**EXERCISE REQUIREMENTS:**
The lines to repeat run from the one containing "Playhouse: 3 x" through the last line of the records below; repeat them exactly and give nothing more.
***** DATA SUPPLIED *****
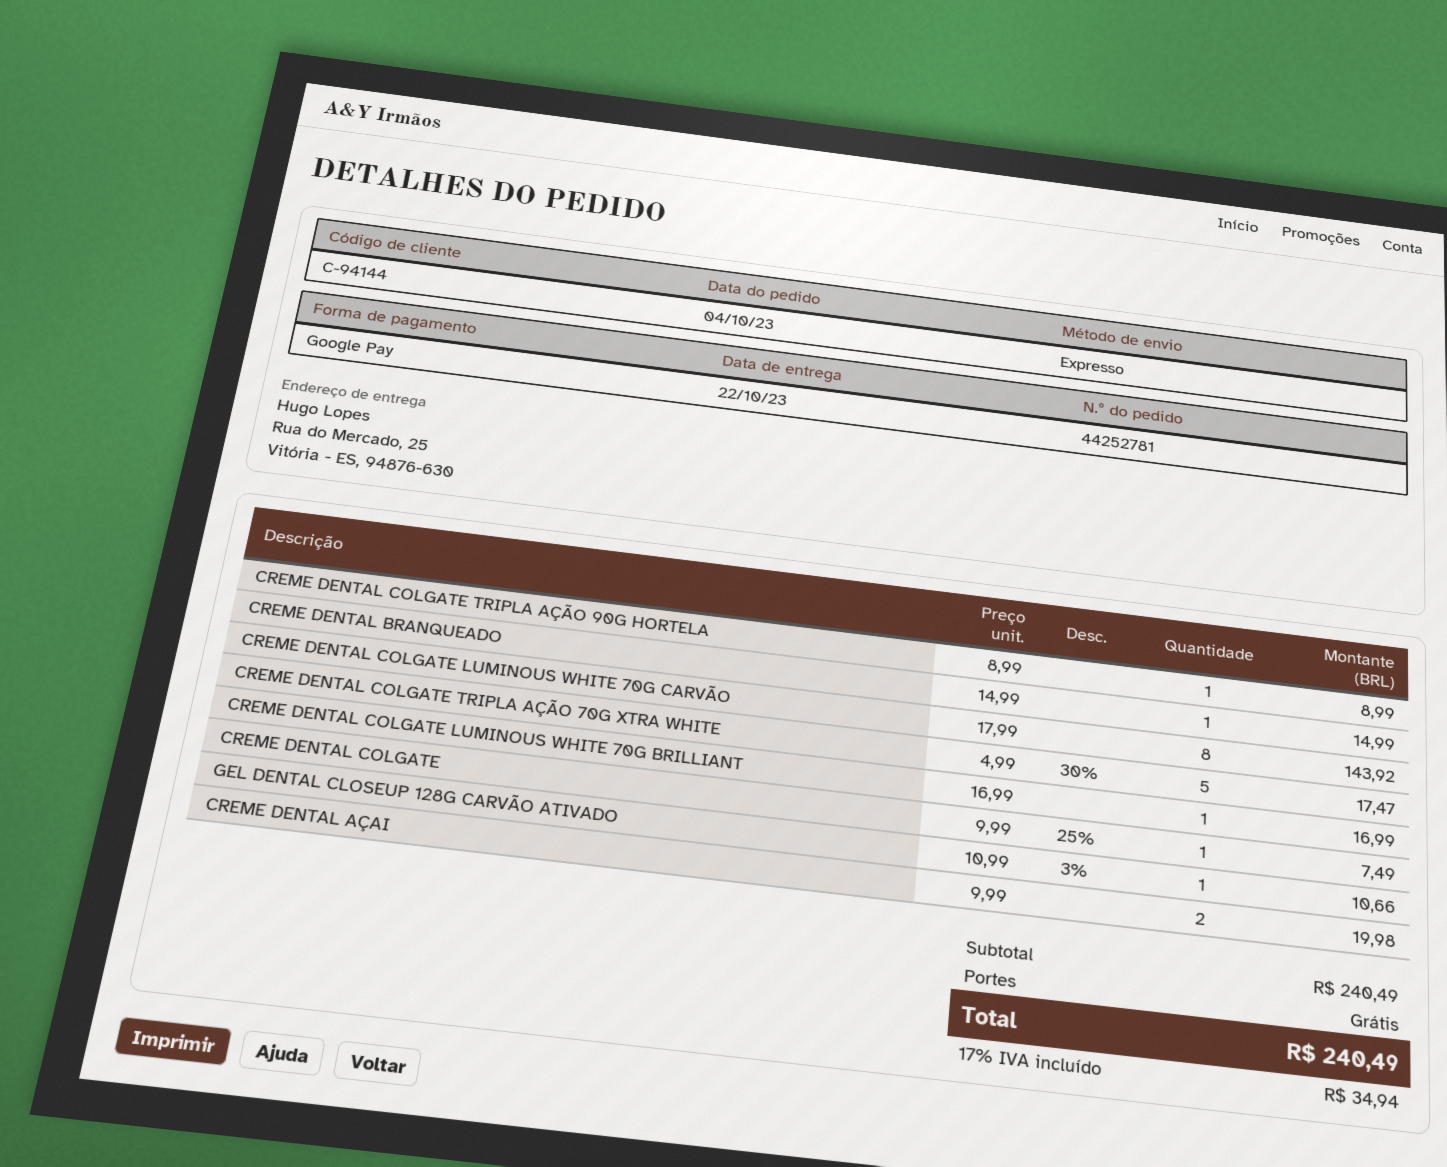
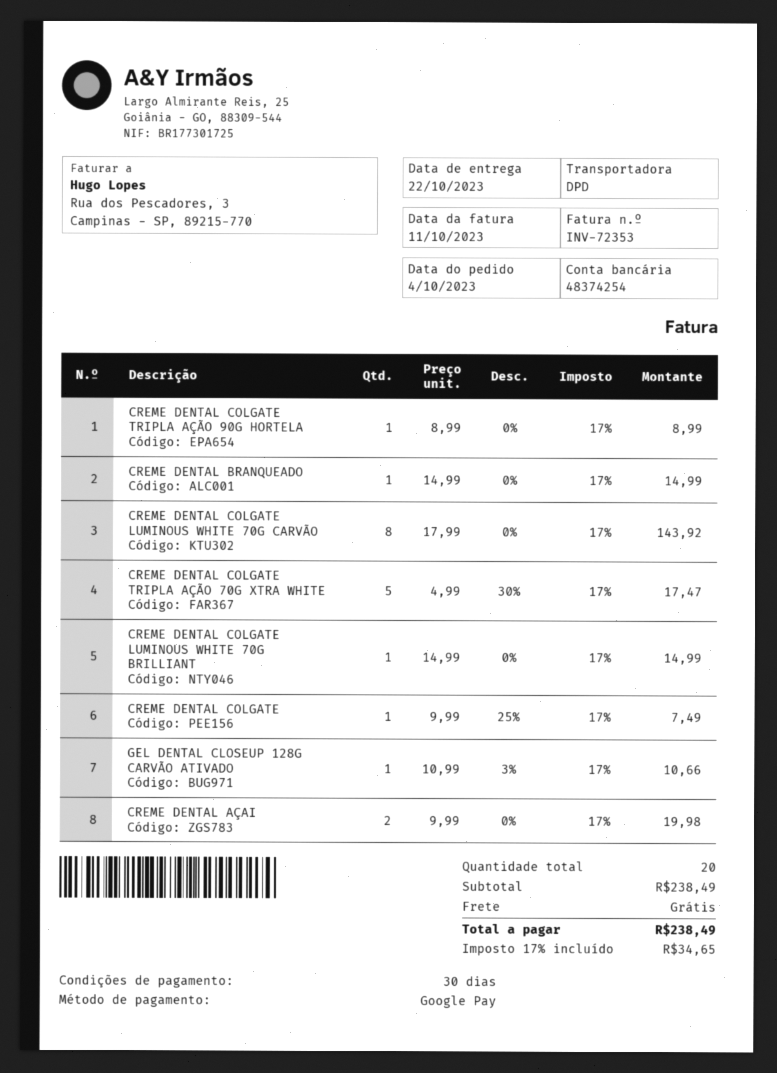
shipping method: express -> DPD
CREME DENTAL COLGATE LUMINOUS WHITE 70G BRILLIANT: 1 x 16.99 = 16.99 -> 1 x 14.99 = 14.99
subtotal: 240.49 -> 238.49
tax: 17% = 34.94 -> 17% = 34.65
total: 240.49 -> 238.49

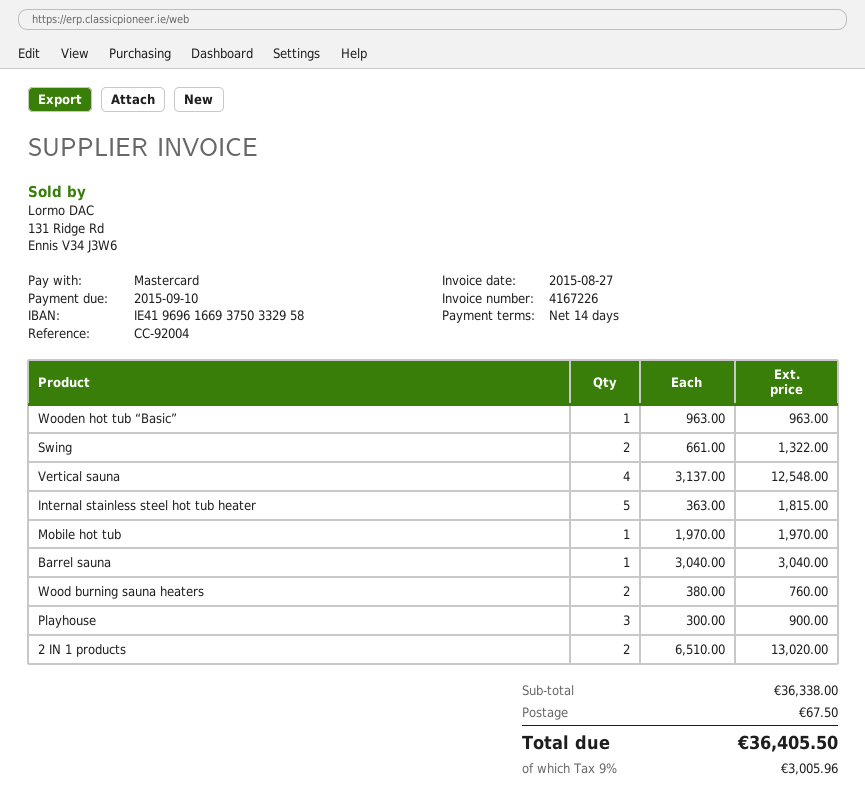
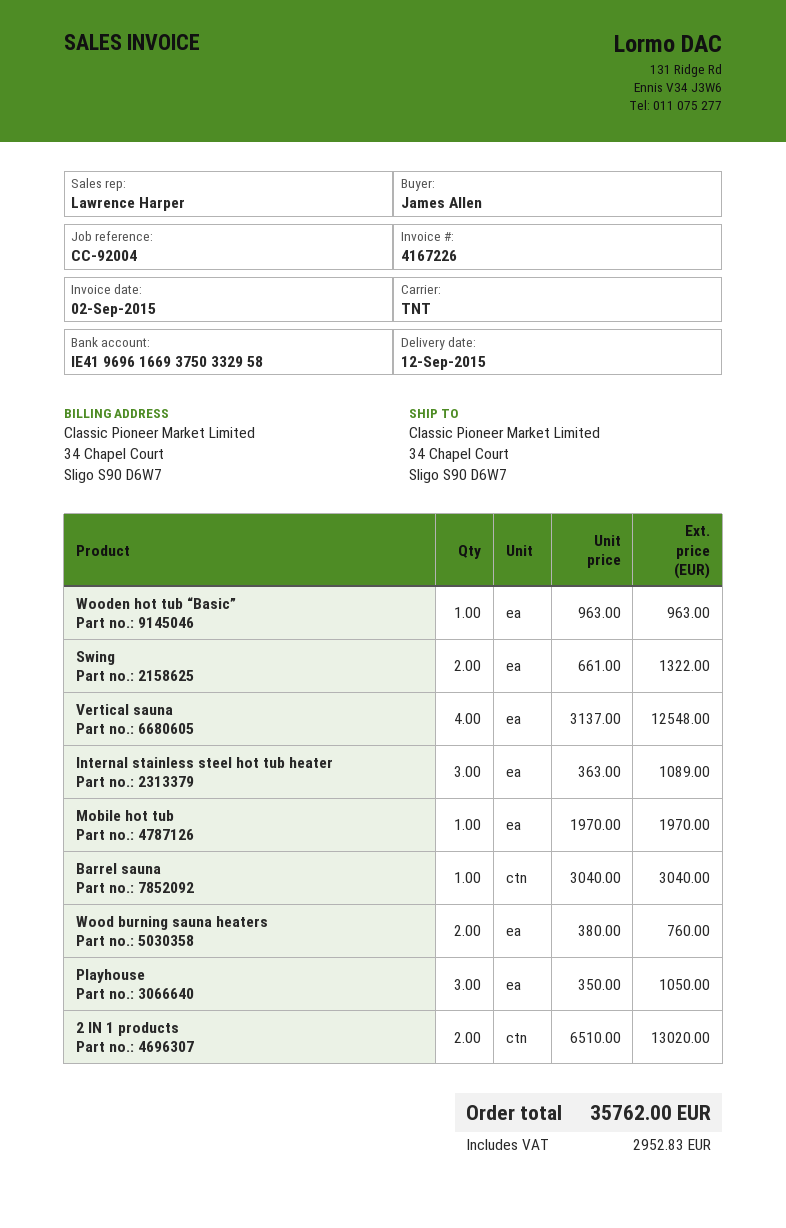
invoice date: 2015-08-27 -> 2015-09-02
Internal stainless steel hot tub heater: 5 x 363.00 = 1815.00 -> 3 x 363.00 = 1089.00
Playhouse: 3 x 300.00 = 900.00 -> 3 x 350.00 = 1050.00
shipping: 67.50 -> none
tax: 3005.96 -> 2952.83
total: 36405.50 -> 35762.00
*****
**REPLY:**
Playhouse: 3 x 300.00 = 900.00 -> 3 x 350.00 = 1050.00
shipping: 67.50 -> none
tax: 3005.96 -> 2952.83
total: 36405.50 -> 35762.00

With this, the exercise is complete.